There was a bit of a kerfuffle last week in the U.K. after Culture Secretary Maria Miller

said the arts world must make the case for public funding by focusing on its economic, not artistic, value.

She told arts executives in a speech that they must “hammer home the value of culture to our economy”.

That’s from BBC News; this response comes via the same article:

Former Arts Council England chair Dame Liz Forgan told BBC Radio 4’s World at One: “The danger in what she is saying is that people actually start to believe that because art produces huge economic benefits, we should start directing our investment in culture for its commercial potential.

“That’s not only philistine, it’s self-defeating, because then you get accountants making artistic decisions, which is as silly as having artists making accounting ones.

“If you start to invest in art because of an identified commercial outcome, you will get worse art and therefore we will get a worse commercial outcome.”

Bingo. How do you put a concrete, specific economic value on, say, a school curriculum that includes having children study poetry and writing and publishing their own poetry journal or Web site? (Does creative thinking somehow lead kids to become higher earrners and therefore higher taxpayers two decades down the road?) How do you calculate the ROI of, say, a traveling regional theatre? (Does the availability of local arts — as opposed to something that happens in a distant big city — inspire community spirit and, maybe, reduce petty crimes such as vandalism?)

Sir Nicholas Hytner and Nick Starr — respectively, director and executive director of the U.K.’s National Theatre — had this to say in The Telegraph:

The 007 producer Barbara Broccoli joked recently that Skyfall (which took $1 billion at the box office internationally) was the National Theatre of Bond: nearly all of its cast and its director are alumni of the subsidised theatre.

They also discuss why private philanthropy of the arts doesn’t work anywhere near as well as government support. It’s a good read.
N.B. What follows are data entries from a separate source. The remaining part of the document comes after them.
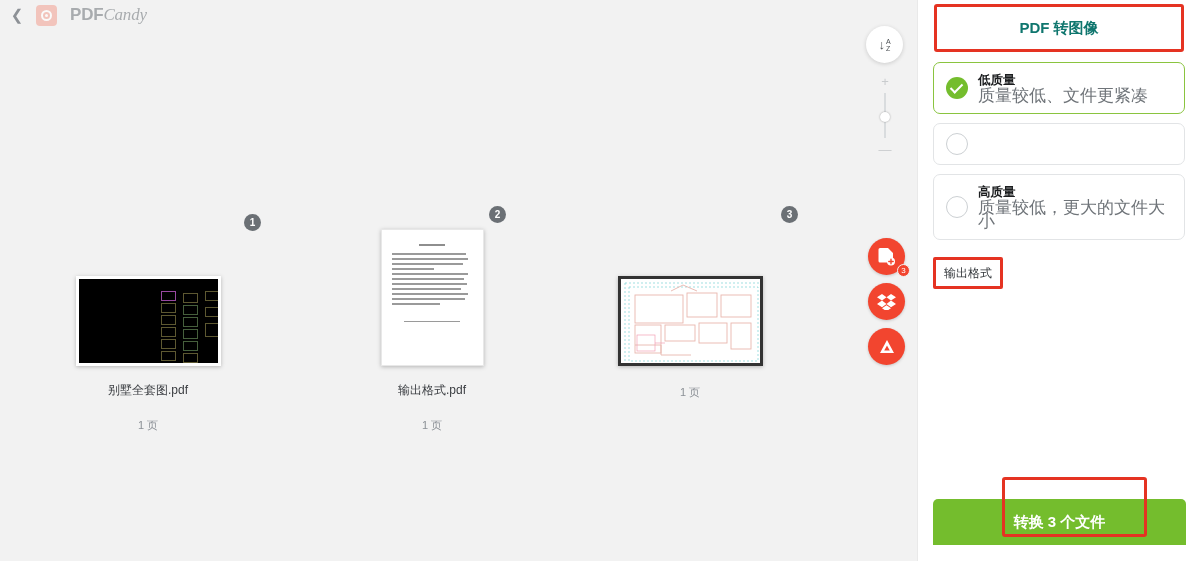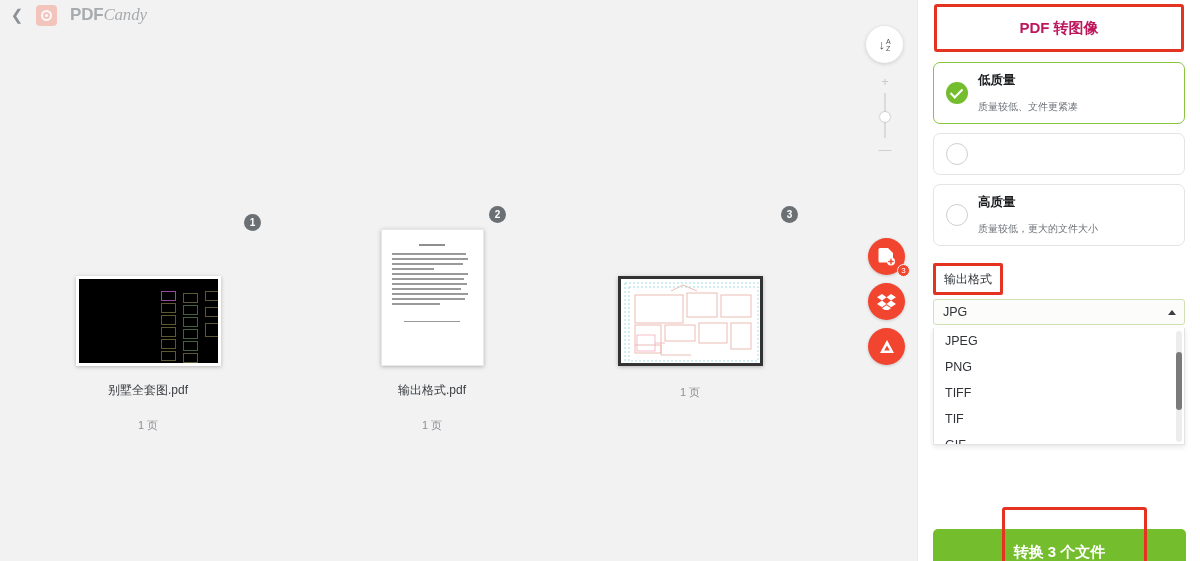--- a/index.html
+++ b/index.html
@@ -112,40 +112,40 @@
   
   .panel {
     position: absolute; left: 917px; top: 0; width: 283px; height: 561px;
     background: #fff; border-left: 1px solid #e9e9e9;
   }
   .panel-title-box {
     margin: 4px 16px 0 16px; height: 48px;
     display: flex; align-items: center; justify-content: center;
     border: 3px solid #e53322; border-radius: 3px;
   }
-  .panel-title { font-size: 15px; font-weight: 700; color: #be185d; }
+  .panel-title { font-size: 15px; font-weight: 700; color: #0f766e; }
 
   .opts { margin: 10px 15px 0 15px; }
   .opt {
     display: flex; align-items: center; gap: 10px;
     border: 1px solid #e2e4e6; border-radius: 7px;
     padding: 9px 12px; margin-bottom: 9px; cursor: pointer; background: #fff;
   }
   .opt.sel { border: 1px solid #8ac43f; }
   .radio { width: 22px; height: 22px; border-radius: 50%; border: 1px solid #ccd0d3; flex: 0 0 22px; }
   .radio.on {
     border: none; background: #74bd2d; position: relative;
   }
   .radio.on::after {
     content: ""; position: absolute; left: 7px; top: 4px;
     width: 5px; height: 10px; border: solid #fff; border-width: 0 2px 2px 0;
     transform: rotate(45deg);
   }
   .opt-text .t { font-size: 12.5px; font-weight: 700; color: #1c1e20; line-height: 16px; }
-  .opt-text .s { font-size: 10px; color: #6f7479; margin-top: 12px; line-height: 14px; }
+  .opt-text .s { font-size: 17px; color: #6f7479; margin-top: 2px; line-height: 14px; font-family: Liberation Mono, monospace; }
 
   .fmt-label-box {
     display: inline-block; margin: 8px 0 0 15px; padding: 3px 8px 4px 8px;
     border: 3px solid #e53322; border-radius: 2px;
   }
   .fmt-label { font-size: 12px; color: #33373b; }
 
   .select-wrap { position: relative; margin: 4px 15px 0 15px; }
   .select-box {
     height: 26px; border: 1px solid #cfdfb6; border-radius: 3px; background: #fcfdfa;
@@ -157,21 +157,21 @@
   .dropdown {
     position: absolute; left: 0; top: 29px; width: 100%;
     background: #fff; border: 1px solid #e3e3e3; border-top: none;
     box-shadow: 0 2px 5px rgba(0,0,0,.10);
     max-height: 117px; overflow: hidden; z-index: 5;
   }
   .dd-item { padding: 6px 0 6px 11px; font-size: 12.5px; color: #2f3337; cursor: pointer; }
   .dd-scroll { position: absolute; right: 2px; top: 3px; width: 6px; height: 111px; background: #ededed; border-radius: 3px; }
   .dd-scroll-thumb { position: absolute; left: 0; top: 21px; width: 6px; height: 58px; background: #7a7a7a; border-radius: 3px; }
 
-  .convert-wrap { position: absolute; left: 15px; bottom: 0; width: 253px; height: 32px; }
+  .convert-wrap { position: absolute; left: 15px; bottom: 0; width: 253px; height: 62px; }
   .convert-btn {
     width: 100%; height: 46px; background: #74bd2d; border: none; color: #fff;
     font-size: 15px; font-weight: 700; border-radius: 5px 5px 0 0; cursor: pointer;
     display: flex; align-items: center; justify-content: center;
     font-family: "Liberation Sans", sans-serif;
   }
   .convert-hl {
     position: absolute; left: 69px; top: -22px; width: 145px; height: 60px;
     border: 3px solid #e53322; border-radius: 3px; pointer-events: none;
   }
@@ -347,35 +347,19 @@
           <div class="t">高质量</div>
           <div class="s">质量较低，更大的文件大小</div>
         </div>
       </div>
     </div>
 
     <div class="fmt-label-box">
       <span class="fmt-label">输出格式</span>
     </div>
 
-    <div class="select-wrap">
-      <div class="select-box">
-        <span class="select-value">JPG</span>
-        <span class="caret-up"></span>
-      </div>
-      <div class="dropdown">
-        <div class="dd-item">JPEG</div>
-        <div class="dd-item">PNG</div>
-        <div class="dd-item">TIFF</div>
-        <div class="dd-item">TIF</div>
-        <div class="dd-item">GIF</div>
-        <div class="dd-scroll">
-            <div class="dd-scroll-thumb"></div>
-          </div>
-      </div>
-    </div>
 
     <div class="convert-wrap">
       <button class="convert-btn">转换 3 个文件</button>
       <div class="convert-hl"></div>
     </div>
   </div>
 </div>
 
 </body></html>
They’re trying to respond directly to Miller’s request, but even their Skyfall example isn’t something that anyone could have predicted except in the most general way: Investment in the arts pays off in the long run. But it sounds like a much more detailed defense of government-funded art being demanded.

So:

What are the economic benefits of the arts?

Feel free to be as fantastical as you wish. Sure, people who come out to visit a museum will probably spend money in shops and restaurants. But might attending a live-music gig make someone less likely to cheat on their taxes? I don’t know… but it might be possible.

Have economically beneficial fun!

Mona Lisa $100 bill by utahevan.

(If you have a suggestion for a Question, feel free to email me.)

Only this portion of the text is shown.